In botany, apical dominance is the phenomenon whereby the main, central stem of the plant is dominant over (i.e., grows more strongly than) other side stems; on a branch the main stem of the branch is further dominant over its own side twigs.

Plant physiology describes apical dominance as the control exerted by the terminal bud (and shoot apex) over the outgrowth of lateral buds.

==Overview==
Apical dominance occurs when the shoot apex inhibits the growth of lateral buds so that the plant may grow vertically. It is important for the plant to devote energy to growing upward so that it can get more light to undergo photosynthesis. If the plant utilizes available energy for growing upward, it may be able to outcompete other individuals in the vicinity. Plants that were capable of outcompeting neighboring plants likely had higher fitness. Apical dominance is therefore most likely adaptive.

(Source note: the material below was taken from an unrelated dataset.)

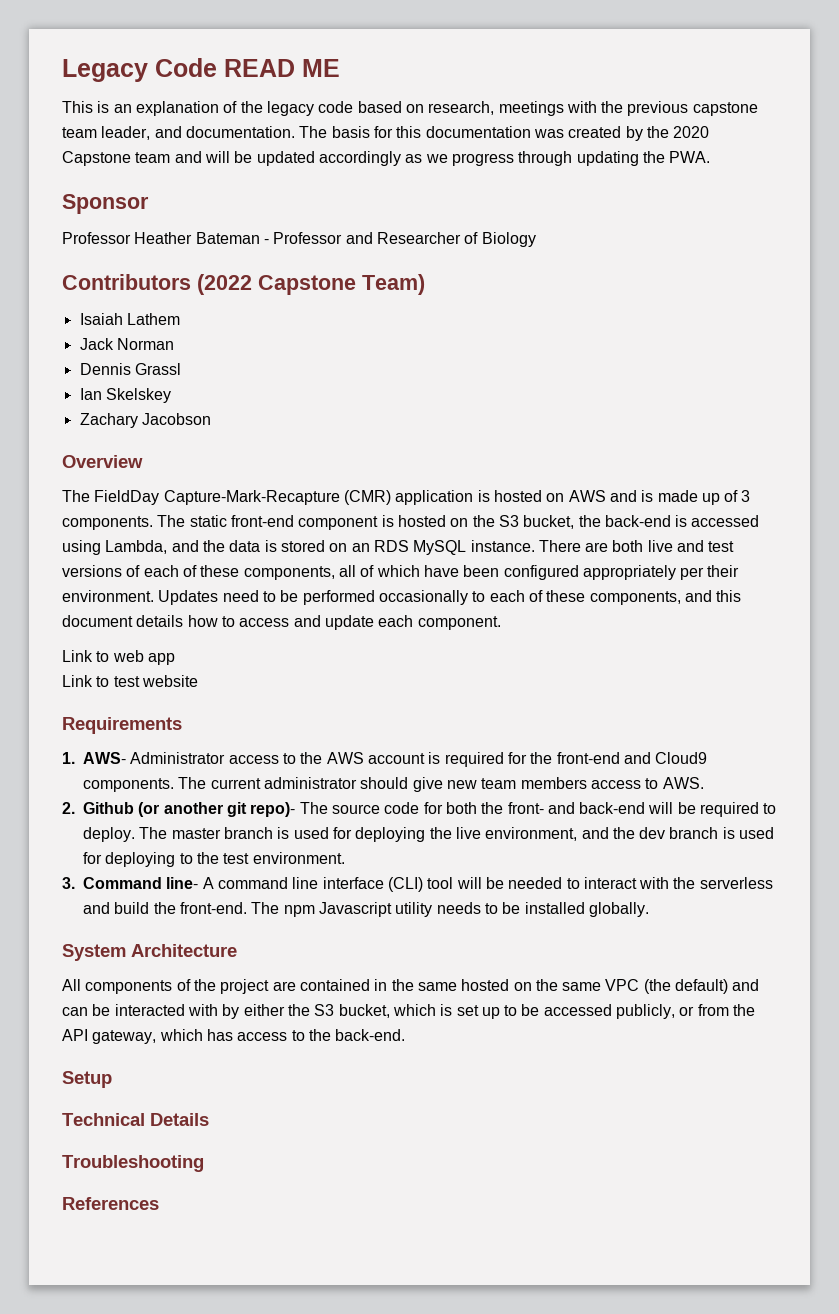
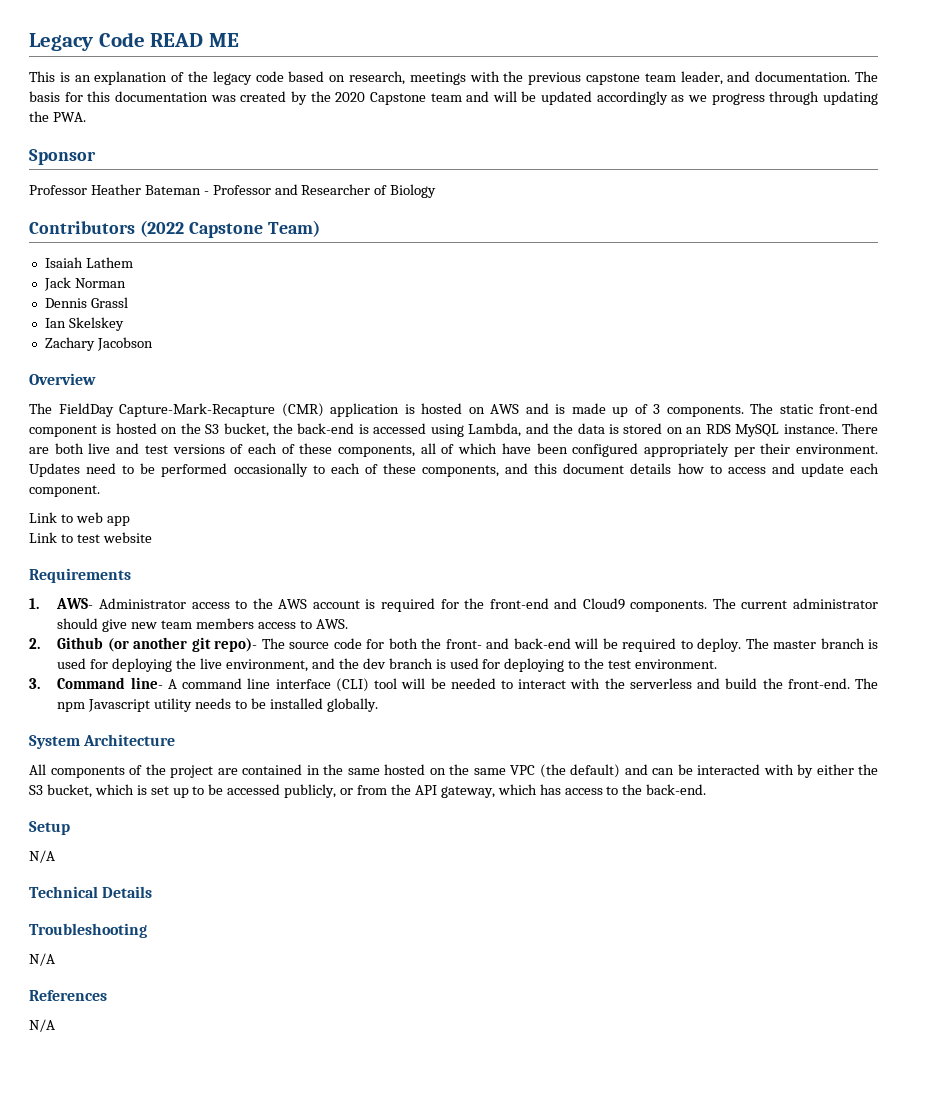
(112, 1079) none -> [29,850,55,863] // N/A
(204, 1163) none -> [29,953,55,966] // N/A
(159, 1203) none -> [29,1019,55,1032] // N/A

Typically, the end of a shoot contains an apical bud, which is the location where shoot growth occurs. The apical bud produces a plant hormone, auxin (IAA), that inhibits growth of the lateral buds further down on the stem towards the axillary bud. Auxin is predominantly produced in the growing shoot apex and is transported throughout the plant via the phloem and diffuses into lateral buds which prevents elongation. That auxin likely regulates apical dominance was first discovered in 1934.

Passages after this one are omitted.